A month earlier, Stalin had brushed aside Ribbentrop’s desire for a preamble to the Pact on the “friendly” character of Soviet-German relations. In connection with their economic agreement, a Soviet commission of almost fifty members was touring German production facilities and constantly upping its appetites, seeking—and, in many cases, getting—the best that Germany had to offer, from naval cruisers to fighter aircraft.319 Mikoyan, following Stalin’s instructions, was driving a hard bargain, demanding specific machines, ships, and chemical processes, at rock-bottom prices.320 Many Nazis suspected that the Soviets would not live up to their promises to supply critical raw materials, a suspicion that proved false, while German industrialists whined that they were being forced to give away their secrets, which was true. Equally important, because Stalin had held firm, using armed force, over the Galician oil fields at Drohobycz, he was in effect trading Hitler oil that the Wehrmacht had effectively seized.
KINDRED INTERESTS
In the Little Corner on September 30, 1939, not long after Ribbentrop and the Nazi delegation had departed, Stalin heard a report on lengthening the workday at military factories. To compensate for the extra hours, wages were supposed to be raised.
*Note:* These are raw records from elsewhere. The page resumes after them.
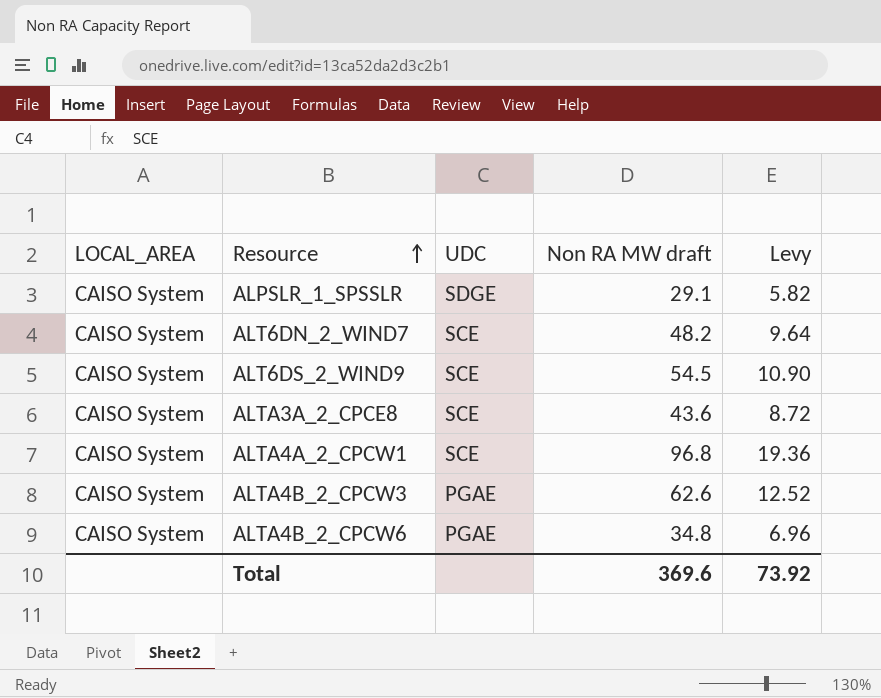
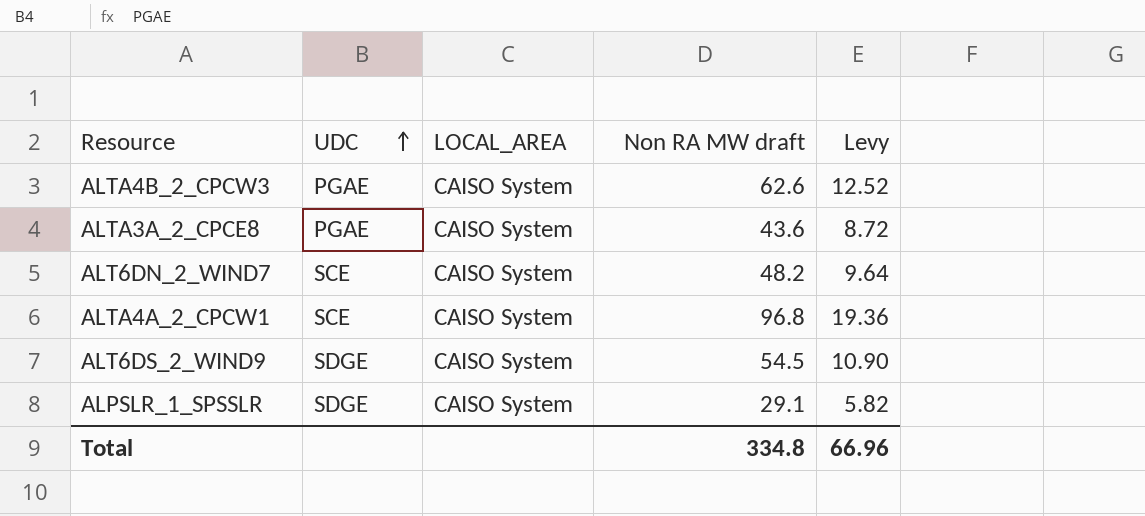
row order: Resource ascending -> UDC ascending
column LOCAL_AREA | position: 1 -> 3
row ALTA4B_2_CPCW6: CAISO System | PGAE | 34.8 | 6.96 -> none
ALTA3A_2_CPCE8 | UDC: SCE -> PGAE
ALT6DS_2_WIND9 | UDC: SCE -> SDGE
Total | Non RA MW draft: 369.6 -> 334.8
Total | Levy: 73.92 -> 66.96

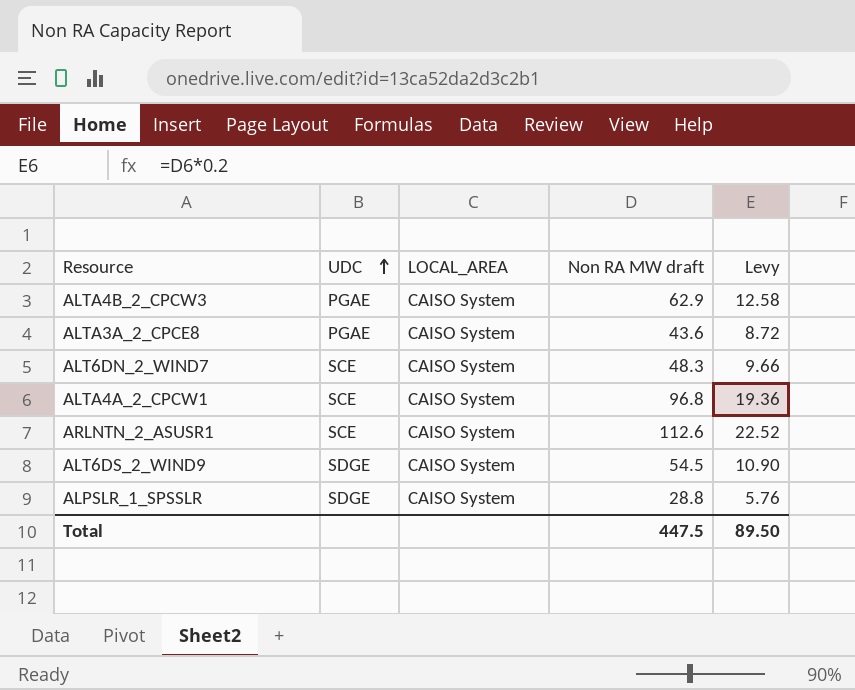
ALTA4B_2_CPCW3 | Non RA MW draft: 62.6 -> 62.9
ALTA4B_2_CPCW3 | Levy: 12.52 -> 12.58
ALT6DN_2_WIND7 | Non RA MW draft: 48.2 -> 48.3
ALT6DN_2_WIND7 | Levy: 9.64 -> 9.66
row ARLNTN_2_ASUSR1: none -> SCE | CAISO System | 112.6 | 22.52
ALPSLR_1_SPSSLR | Non RA MW draft: 29.1 -> 28.8
ALPSLR_1_SPSSLR | Levy: 5.82 -> 5.76
Total | Non RA MW draft: 334.8 -> 447.5
Total | Levy: 66.96 -> 89.50

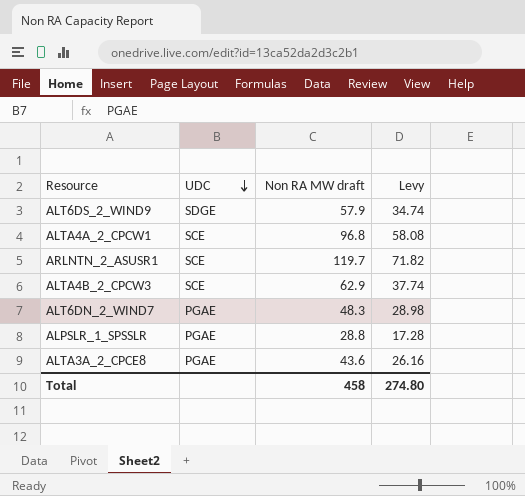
row order: UDC ascending -> UDC descending
column LOCAL_AREA | position: 3 -> none
column Levy | formula: [Non RA MW draft] * 0.2 -> [Non RA MW draft] * 0.6
ALT6DS_2_WIND9 | Non RA MW draft: 54.5 -> 57.9
ARLNTN_2_ASUSR1 | Non RA MW draft: 112.6 -> 119.7
ALTA4B_2_CPCW3 | UDC: PGAE -> SCE
ALT6DN_2_WIND7 | UDC: SCE -> PGAE
ALPSLR_1_SPSSLR | UDC: SDGE -> PGAE
Total | Non RA MW draft: 447.5 -> 458
Total | Levy: 89.50 -> 274.80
The despot, several times, asked those present about the parameters of the wage hikes; unsatisfied with their answers, he said he would not vote for their proposal until it had been clarified. “Stalin,” according to the government notetaker, “turned to Shvernik”—head of the trade unions—“and, jokingly, said, ‘What about you, the representative of the workers? You do not defend the interests of workers.’ But I, a ‘bureaucrat,’ defend them, and you are silent!’ and he laughed.”321 Of course, the great friend of the workers had just cut a second, even deeper deal with the Nazis. The intelligence defector Krivitsky, who had predicted the Hitler-Stalin Pact, along with Trotsky, went further than the latter and suggested that the agreement had arisen from regime affinity.322
Each was a dictatorship with administered mass organizations, an institutionalized ideology, mass state violence against purported enemies, and a leader cult. But salient differences existed, and not just in their irreconcilable worldviews. Nazi party membership stood at 5.3 million by 1939, at a time when the German population was close to 80 million, thus representing approximately 6.5 percent of the population.323 In 1939, the Soviet Communist party ranks regained some strength, rising to 2.3 million (1.51 million full members and 793,000 candidates), up from 1.9 million the previous year, but, given that the population stood at around 170 million, this represented just 1.3 percent.324 At the same time, however, Communist party cells were far more ubiquitous. Nazi party “cells” did not exist in every single institution. Hitler abjured a party-state, concerned that an over-empowered Nazi movement could revolt and choose a different leader. German military officers were not allowed to join the party. To be sure, symbolically, the Nazi party spectacularly dominated the German public sphere.325 But the Nazi party had not victimized itself and the state in enemy hunting.